▸ What the task requires
Go through the records and report each line holding the string "height".

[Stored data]
════════════════════

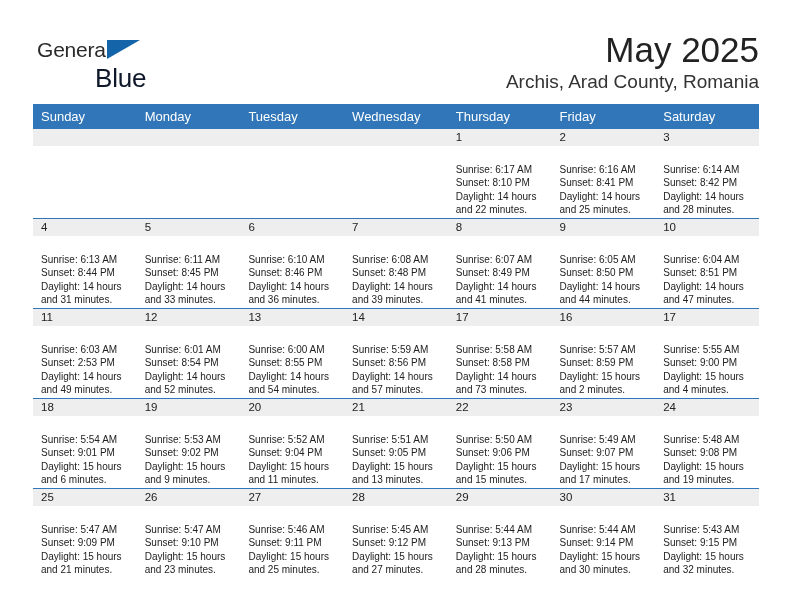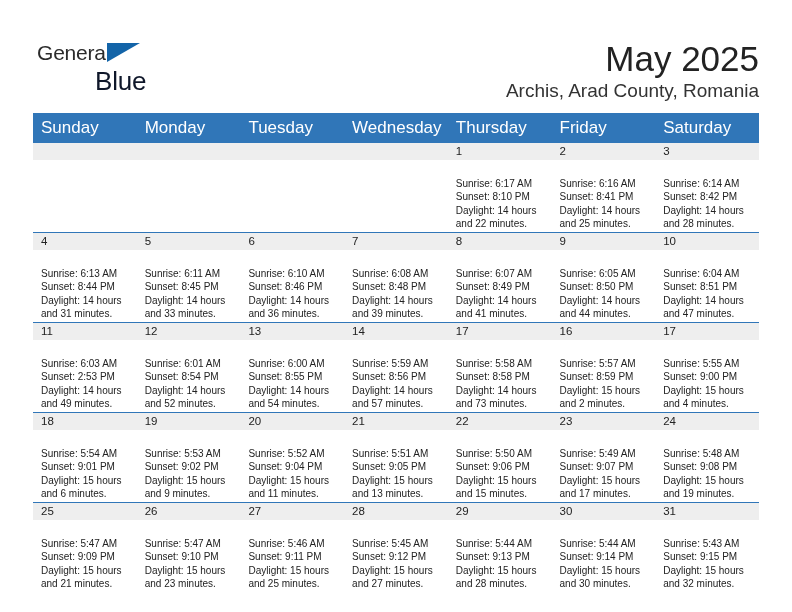--- a/index.html
+++ b/index.html
@@ -17,23 +17,23 @@
   .page {
     position: relative;
     width: 792px;
     height: 612px;
     box-sizing: border-box;
   }
 
   
   .header {
     display: flex;
-    align-items: flex-start;
+    align-items: center;
     justify-content: space-between;
-    padding: 41px 33px 0 33px;
+    padding: 32px 33px 0 33px;
     box-sizing: border-box;
   }
   .brand {
     position: relative;
     width: 120px;
     height: 48px;
     flex: none;
   }
   .brand-general {
     position: absolute;
@@ -83,21 +83,21 @@
   
   .calendar {
     margin: 12px 33px 0 33px;
     width: 726px;
     border-collapse: collapse;
     table-layout: fixed;
   }
   .calendar th {
     background: #3076b8;
     color: #ffffff;
-    font-size: 17px;
+    font-size: 13px;
     font-weight: normal;
     text-align: left;
     padding: 5px 0 5px 8px;
     height: 19px;
     box-sizing: border-box;
   }
   .calendar td {
     vertical-align: top;
     padding: 0;
     border-top: 1px solid #3076b8;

════════════════════

▸ Reply to the exercise
     height: 612px;
     height: 48px;
     height: 19px;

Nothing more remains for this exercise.